* _Task goal_:
Scan the entries below. Report each line where the string "column" occurs.

* _Data to examine_:
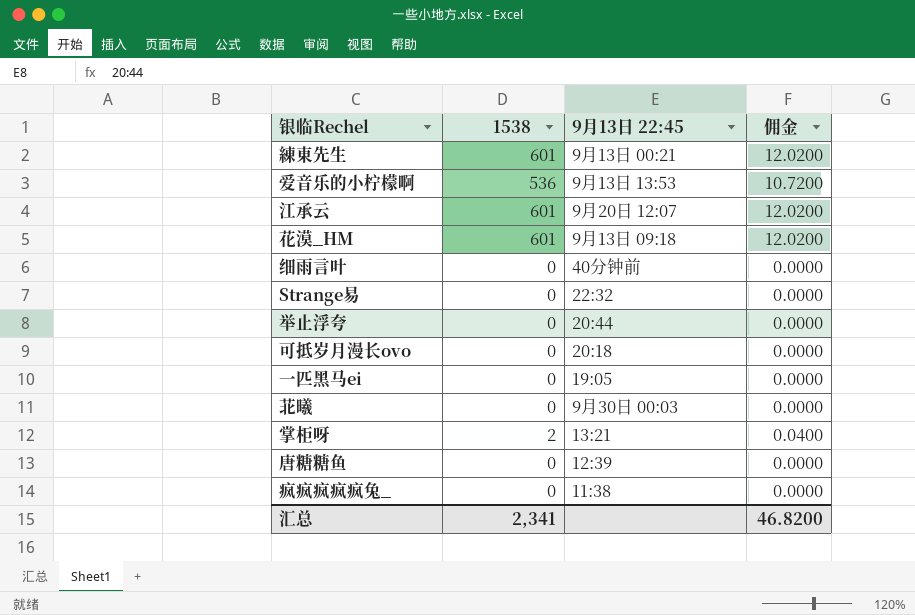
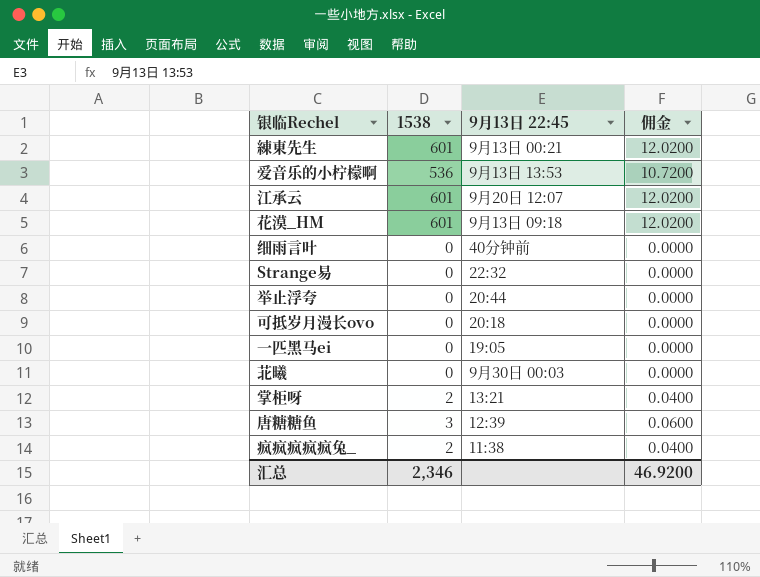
唐糖糖鱼 | 1538: 0 -> 3
唐糖糖鱼 | 佣金: 0.0000 -> 0.0600
疯疯疯疯疯兔_ | 1538: 0 -> 2
疯疯疯疯疯兔_ | 佣金: 0.0000 -> 0.0400
汇总 | 1538: 2,341 -> 2,346
汇总 | 佣金: 46.8200 -> 46.9200

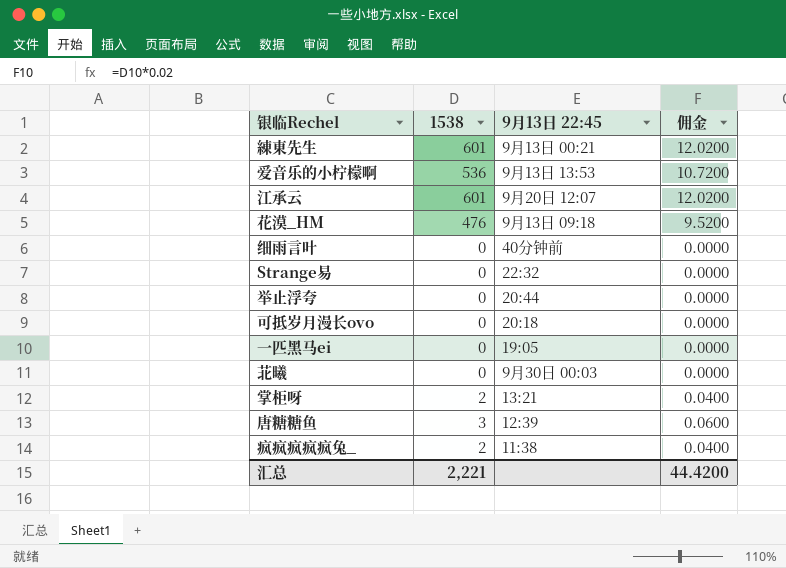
花漠_HM | 1538: 601 -> 476
花漠_HM | 佣金: 12.0200 -> 9.5200
汇总 | 1538: 2,346 -> 2,221
汇总 | 佣金: 46.9200 -> 44.4200

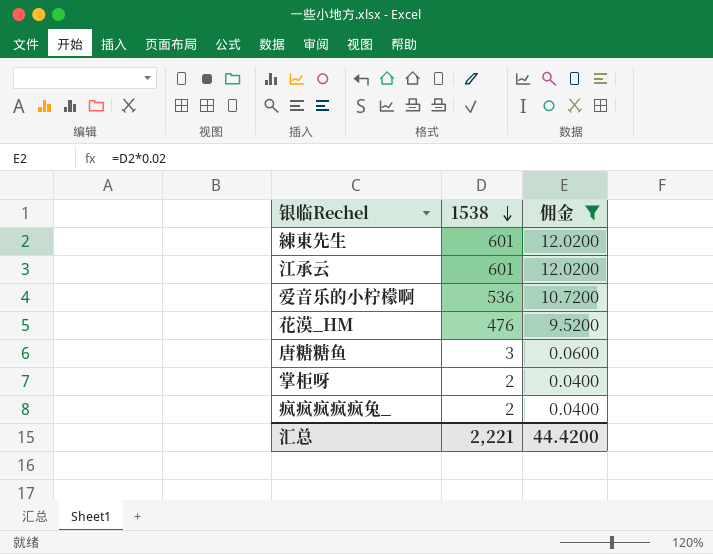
filter: none -> 佣金 != 0.0000
row order: none -> 1538 descending
column 9月13日 22:45 | position: 3 -> none

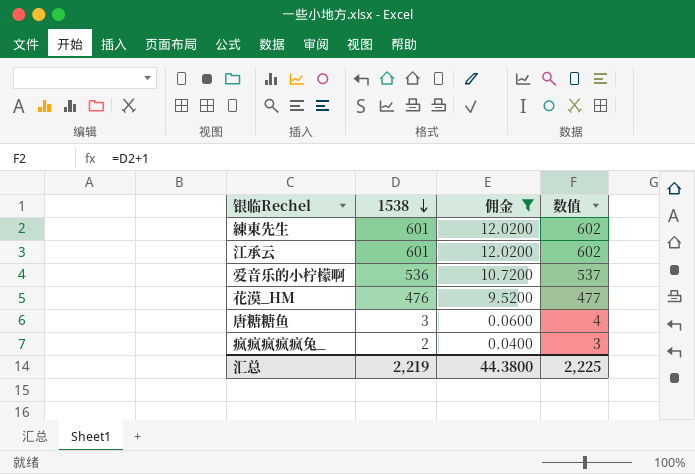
column 数值 | formula: none -> [1538] + 1
row 掌柜呀: 2 | 0.0400 -> none
汇总 | 1538: 2,221 -> 2,219
汇总 | 佣金: 44.4200 -> 44.3800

* _Result_:
column 9月13日 22:45 | position: 3 -> none
column 数值 | formula: none -> [1538] + 1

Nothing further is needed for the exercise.